That argument was rejected by the House of Lords in Thompson and the like




argument should, I think, be rejected here[14].  If the provision in clause 3 is properly understood as imposing an obligation on the defendant to pay a money sum after default under clause 2, it is none the less not a penalty and so is not unenforceable as such.   

[14]In referring to Thompson I do not overlook the warning given by Mason and Wilson JJ in AMEV-UDC at 186 against the unthinking use of the older cases. On that account I have left Thompson till last.

Conclusion

  1. For these reasons I think that Beach, J. was correct when he described the defendant's case as without substance.  The appeal should be dismissed.

BUCHANAN, J.A.:

  1. I agree that the appeal should be dismissed for the reasons stated by Phillips, J.A. and the President. 
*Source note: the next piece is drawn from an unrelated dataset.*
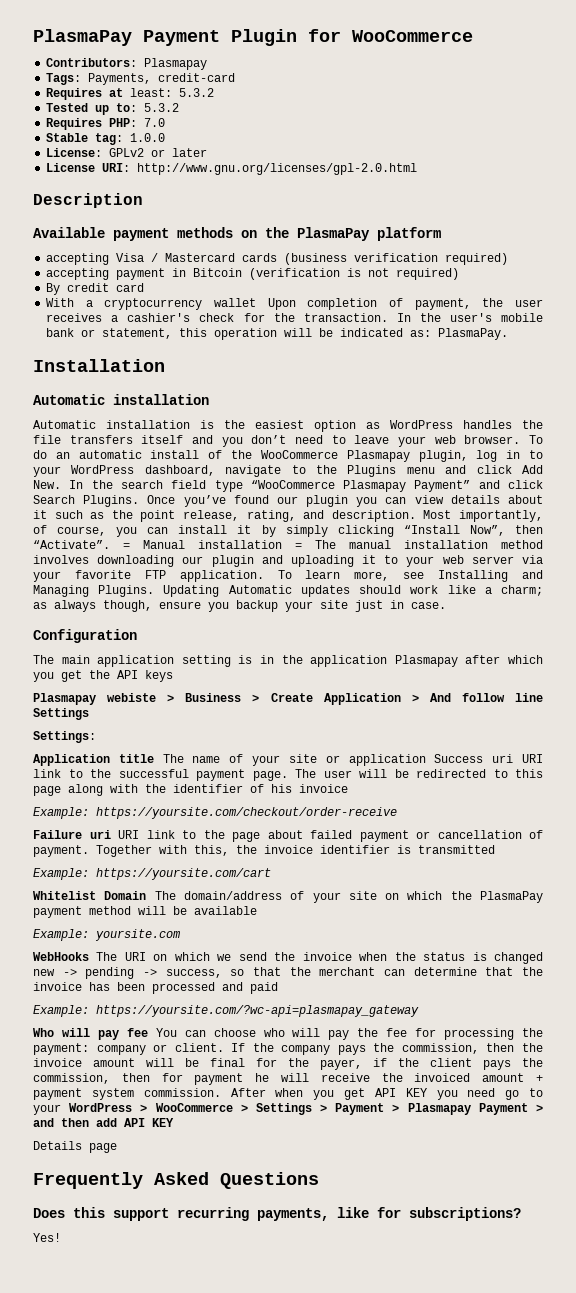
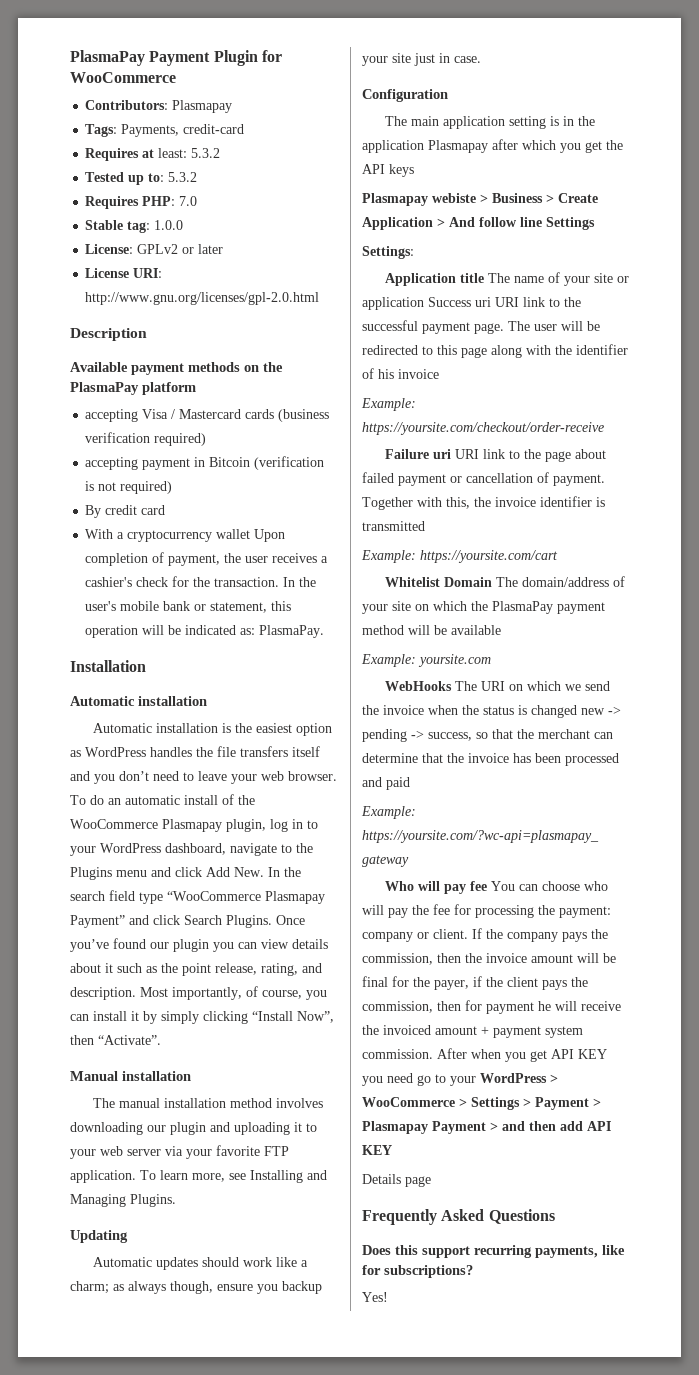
[123,543,130,549] = -> (161, 1040) //
[295,543,302,549] = -> (191, 1076) //
(155, 591) none -> (176, 1200) //
(220, 591) none -> (128, 1236) //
  1. The appellant sought to equate his position when he entered into the deed made on 17 December 1998 with that of a person free from any obligation to the respondent, so that the consent to judgment in the sum equivalent to A$8.4m. could be characterized as a punishment imposed for breach of the promise to pay $1m. by instalments on specified dates.  By maintaining his denial of any liability in respect of the judgment entered in the Swiss Court, so the appellant said, he remained free from any obligation until he agreed to suffer judgment upon default.  In my view the picture so painted was misleading.  The substance of the transaction was that a claim based on a foreign judgment was compromised by the appellant agreeing to judgment for the amount of the claim, but obtaining an opportunity to satisfy the claim by paying lesser sum by instalments.

  1. It was conceded by the appellant that if the deed had taken the form of an acknowledgment of the obligation to pay the amount of the Swiss judgment followed by a promise to pay a lesser sum and thereby satisfy the first obligation, no question of penalty would have arisen.  In my view that was the effect of the deed


     

when looked at as a whole.  The substance of the matter was not affected by the manner of its drafting.  A penalty did not arise because, instead of an acknowledgment of debt in the amount of the claim followed by a provision enabling that obligation to be satisfied by payment of a lesser sum in a specified manner, the deed provided for payment of a lesser sum than the claim followed by an agreement to suffer judgment for the amount of the claim if the lesser sum was not paid.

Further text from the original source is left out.